Exactly as written, print out each entry in the data, with no pictures.
TASK INPUT Block Start
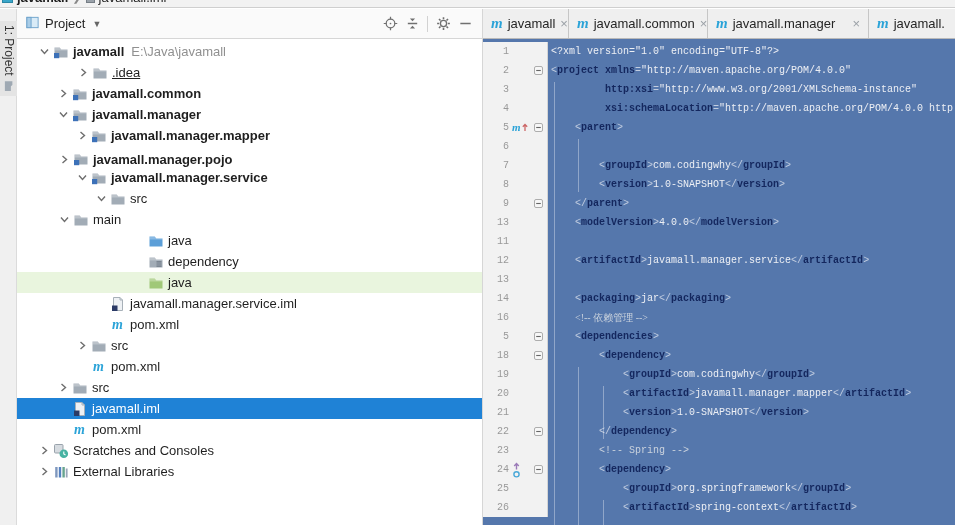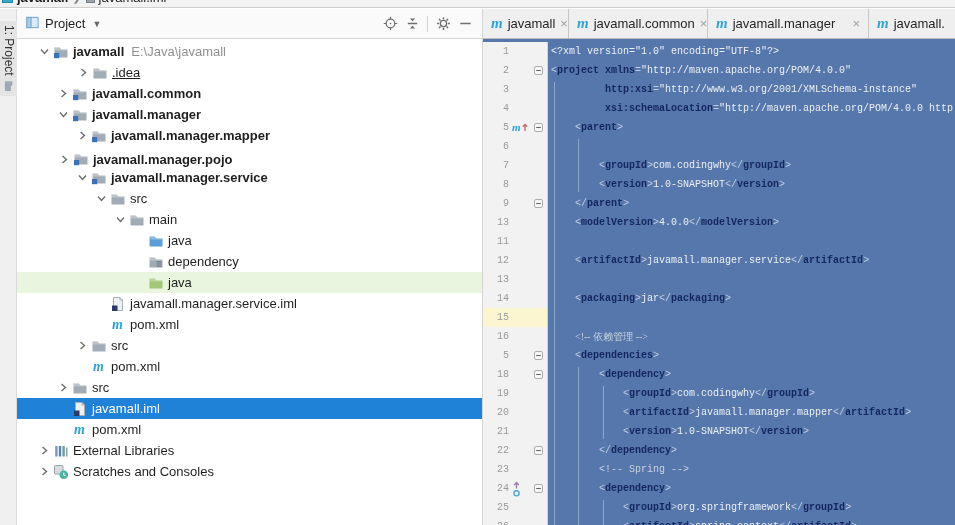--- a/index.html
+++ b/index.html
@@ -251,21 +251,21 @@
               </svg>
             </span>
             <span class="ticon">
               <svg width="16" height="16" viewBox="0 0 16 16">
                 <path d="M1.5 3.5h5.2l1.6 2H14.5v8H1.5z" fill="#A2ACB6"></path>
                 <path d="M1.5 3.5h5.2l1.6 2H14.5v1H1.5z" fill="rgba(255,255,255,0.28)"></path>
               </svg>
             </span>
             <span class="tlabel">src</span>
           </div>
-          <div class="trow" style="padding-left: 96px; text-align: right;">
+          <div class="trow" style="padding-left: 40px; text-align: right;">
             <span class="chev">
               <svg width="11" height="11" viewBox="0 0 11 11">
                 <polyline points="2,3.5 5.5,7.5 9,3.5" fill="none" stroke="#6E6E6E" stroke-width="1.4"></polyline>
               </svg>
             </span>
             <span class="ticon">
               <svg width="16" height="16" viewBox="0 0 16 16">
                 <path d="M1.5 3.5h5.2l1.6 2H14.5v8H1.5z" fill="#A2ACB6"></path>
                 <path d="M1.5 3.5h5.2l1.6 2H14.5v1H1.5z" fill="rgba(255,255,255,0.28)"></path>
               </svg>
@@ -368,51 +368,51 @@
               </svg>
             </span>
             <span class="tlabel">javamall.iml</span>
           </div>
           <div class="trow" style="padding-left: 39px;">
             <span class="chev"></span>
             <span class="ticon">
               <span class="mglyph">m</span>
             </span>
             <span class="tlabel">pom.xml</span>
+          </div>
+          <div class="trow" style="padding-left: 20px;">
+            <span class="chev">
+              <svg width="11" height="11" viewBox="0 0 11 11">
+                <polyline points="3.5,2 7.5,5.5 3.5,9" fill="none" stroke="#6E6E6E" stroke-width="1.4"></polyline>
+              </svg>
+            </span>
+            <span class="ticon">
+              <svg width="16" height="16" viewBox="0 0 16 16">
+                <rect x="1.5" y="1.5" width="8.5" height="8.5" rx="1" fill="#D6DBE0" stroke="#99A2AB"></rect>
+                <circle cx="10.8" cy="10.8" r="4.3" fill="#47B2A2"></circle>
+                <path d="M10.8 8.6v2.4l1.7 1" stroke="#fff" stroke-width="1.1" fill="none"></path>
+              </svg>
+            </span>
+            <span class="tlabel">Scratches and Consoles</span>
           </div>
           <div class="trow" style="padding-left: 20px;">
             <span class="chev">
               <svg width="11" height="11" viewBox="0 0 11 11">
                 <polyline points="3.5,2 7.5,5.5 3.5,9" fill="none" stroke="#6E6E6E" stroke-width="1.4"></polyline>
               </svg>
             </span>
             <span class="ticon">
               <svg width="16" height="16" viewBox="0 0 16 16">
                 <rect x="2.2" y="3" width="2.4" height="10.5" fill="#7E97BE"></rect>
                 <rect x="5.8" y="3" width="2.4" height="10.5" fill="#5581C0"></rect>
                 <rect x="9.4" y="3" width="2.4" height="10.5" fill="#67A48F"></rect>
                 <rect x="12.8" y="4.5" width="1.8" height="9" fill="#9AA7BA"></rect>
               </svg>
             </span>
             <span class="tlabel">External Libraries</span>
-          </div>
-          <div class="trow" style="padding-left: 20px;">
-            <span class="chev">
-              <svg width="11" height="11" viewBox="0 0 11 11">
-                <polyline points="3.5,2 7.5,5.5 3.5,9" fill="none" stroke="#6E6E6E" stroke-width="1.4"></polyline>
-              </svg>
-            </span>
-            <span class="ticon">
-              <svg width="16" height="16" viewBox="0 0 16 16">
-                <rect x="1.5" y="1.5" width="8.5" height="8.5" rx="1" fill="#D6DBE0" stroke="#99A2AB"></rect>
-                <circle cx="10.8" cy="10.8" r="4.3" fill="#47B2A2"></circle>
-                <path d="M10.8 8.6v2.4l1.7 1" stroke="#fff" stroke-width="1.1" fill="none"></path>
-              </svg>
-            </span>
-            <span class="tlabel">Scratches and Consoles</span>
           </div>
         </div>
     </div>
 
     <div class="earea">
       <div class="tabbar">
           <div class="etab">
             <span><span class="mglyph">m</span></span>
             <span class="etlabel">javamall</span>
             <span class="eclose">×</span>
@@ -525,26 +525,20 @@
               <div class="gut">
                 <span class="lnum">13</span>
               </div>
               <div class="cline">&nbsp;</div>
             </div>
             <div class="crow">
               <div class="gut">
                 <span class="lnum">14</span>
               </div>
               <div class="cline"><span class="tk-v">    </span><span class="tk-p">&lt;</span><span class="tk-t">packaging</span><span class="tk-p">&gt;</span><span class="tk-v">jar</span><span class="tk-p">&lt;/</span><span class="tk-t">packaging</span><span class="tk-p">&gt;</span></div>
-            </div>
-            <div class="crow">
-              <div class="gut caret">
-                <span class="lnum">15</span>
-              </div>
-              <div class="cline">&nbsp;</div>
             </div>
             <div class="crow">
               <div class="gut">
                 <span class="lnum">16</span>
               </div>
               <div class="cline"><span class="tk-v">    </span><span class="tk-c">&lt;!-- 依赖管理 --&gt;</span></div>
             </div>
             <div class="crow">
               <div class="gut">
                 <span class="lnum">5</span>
TASK INPUT Block End
#### RESPONSE TO THE TASK:
--- a/index.html
+++ b/index.html
@@ -251,21 +251,21 @@
               </svg>
             </span>
             <span class="ticon">
               <svg width="16" height="16" viewBox="0 0 16 16">
                 <path d="M1.5 3.5h5.2l1.6 2H14.5v8H1.5z" fill="#A2ACB6"></path>
                 <path d="M1.5 3.5h5.2l1.6 2H14.5v1H1.5z" fill="rgba(255,255,255,0.28)"></path>
               </svg>
             </span>
             <span class="tlabel">src</span>
           </div>
-          <div class="trow" style="padding-left: 96px; text-align: right;">
+          <div class="trow" style="padding-left: 40px; text-align: right;">
             <span class="chev">
               <svg width="11" height="11" viewBox="0 0 11 11">
                 <polyline points="2,3.5 5.5,7.5 9,3.5" fill="none" stroke="#6E6E6E" stroke-width="1.4"></polyline>
               </svg>
             </span>
             <span class="ticon">
               <svg width="16" height="16" viewBox="0 0 16 16">
                 <path d="M1.5 3.5h5.2l1.6 2H14.5v8H1.5z" fill="#A2ACB6"></path>
                 <path d="M1.5 3.5h5.2l1.6 2H14.5v1H1.5z" fill="rgba(255,255,255,0.28)"></path>
               </svg>
@@ -368,51 +368,51 @@
               </svg>
             </span>
             <span class="tlabel">javamall.iml</span>
           </div>
           <div class="trow" style="padding-left: 39px;">
             <span class="chev"></span>
             <span class="ticon">
               <span class="mglyph">m</span>
             </span>
             <span class="tlabel">pom.xml</span>
+          </div>
+          <div class="trow" style="padding-left: 20px;">
+            <span class="chev">
+              <svg width="11" height="11" viewBox="0 0 11 11">
+                <polyline points="3.5,2 7.5,5.5 3.5,9" fill="none" stroke="#6E6E6E" stroke-width="1.4"></polyline>
+              </svg>
+            </span>
+            <span class="ticon">
+              <svg width="16" height="16" viewBox="0 0 16 16">
+                <rect x="1.5" y="1.5" width="8.5" height="8.5" rx="1" fill="#D6DBE0" stroke="#99A2AB"></rect>
+                <circle cx="10.8" cy="10.8" r="4.3" fill="#47B2A2"></circle>
+                <path d="M10.8 8.6v2.4l1.7 1" stroke="#fff" stroke-width="1.1" fill="none"></path>
+              </svg>
+            </span>
+            <span class="tlabel">Scratches and Consoles</span>
           </div>
           <div class="trow" style="padding-left: 20px;">
             <span class="chev">
               <svg width="11" height="11" viewBox="0 0 11 11">
                 <polyline points="3.5,2 7.5,5.5 3.5,9" fill="none" stroke="#6E6E6E" stroke-width="1.4"></polyline>
               </svg>
             </span>
             <span class="ticon">
               <svg width="16" height="16" viewBox="0 0 16 16">
                 <rect x="2.2" y="3" width="2.4" height="10.5" fill="#7E97BE"></rect>
                 <rect x="5.8" y="3" width="2.4" height="10.5" fill="#5581C0"></rect>
                 <rect x="9.4" y="3" width="2.4" height="10.5" fill="#67A48F"></rect>
                 <rect x="12.8" y="4.5" width="1.8" height="9" fill="#9AA7BA"></rect>
               </svg>
             </span>
             <span class="tlabel">External Libraries</span>
-          </div>
-          <div class="trow" style="padding-left: 20px;">
-            <span class="chev">
-              <svg width="11" height="11" viewBox="0 0 11 11">
-                <polyline points="3.5,2 7.5,5.5 3.5,9" fill="none" stroke="#6E6E6E" stroke-width="1.4"></polyline>
-              </svg>
-            </span>
-            <span class="ticon">
-              <svg width="16" height="16" viewBox="0 0 16 16">
-                <rect x="1.5" y="1.5" width="8.5" height="8.5" rx="1" fill="#D6DBE0" stroke="#99A2AB"></rect>
-                <circle cx="10.8" cy="10.8" r="4.3" fill="#47B2A2"></circle>
-                <path d="M10.8 8.6v2.4l1.7 1" stroke="#fff" stroke-width="1.1" fill="none"></path>
-              </svg>
-            </span>
-            <span class="tlabel">Scratches and Consoles</span>
           </div>
         </div>
     </div>
 
     <div class="earea">
       <div class="tabbar">
           <div class="etab">
             <span><span class="mglyph">m</span></span>
             <span class="etlabel">javamall</span>
             <span class="eclose">×</span>
@@ -525,26 +525,20 @@
               <div class="gut">
                 <span class="lnum">13</span>
               </div>
               <div class="cline">&nbsp;</div>
             </div>
             <div class="crow">
               <div class="gut">
                 <span class="lnum">14</span>
               </div>
               <div class="cline"><span class="tk-v">    </span><span class="tk-p">&lt;</span><span class="tk-t">packaging</span><span class="tk-p">&gt;</span><span class="tk-v">jar</span><span class="tk-p">&lt;/</span><span class="tk-t">packaging</span><span class="tk-p">&gt;</span></div>
-            </div>
-            <div class="crow">
-              <div class="gut caret">
-                <span class="lnum">15</span>
-              </div>
-              <div class="cline">&nbsp;</div>
             </div>
             <div class="crow">
               <div class="gut">
                 <span class="lnum">16</span>
               </div>
               <div class="cline"><span class="tk-v">    </span><span class="tk-c">&lt;!-- 依赖管理 --&gt;</span></div>
             </div>
             <div class="crow">
               <div class="gut">
                 <span class="lnum">5</span>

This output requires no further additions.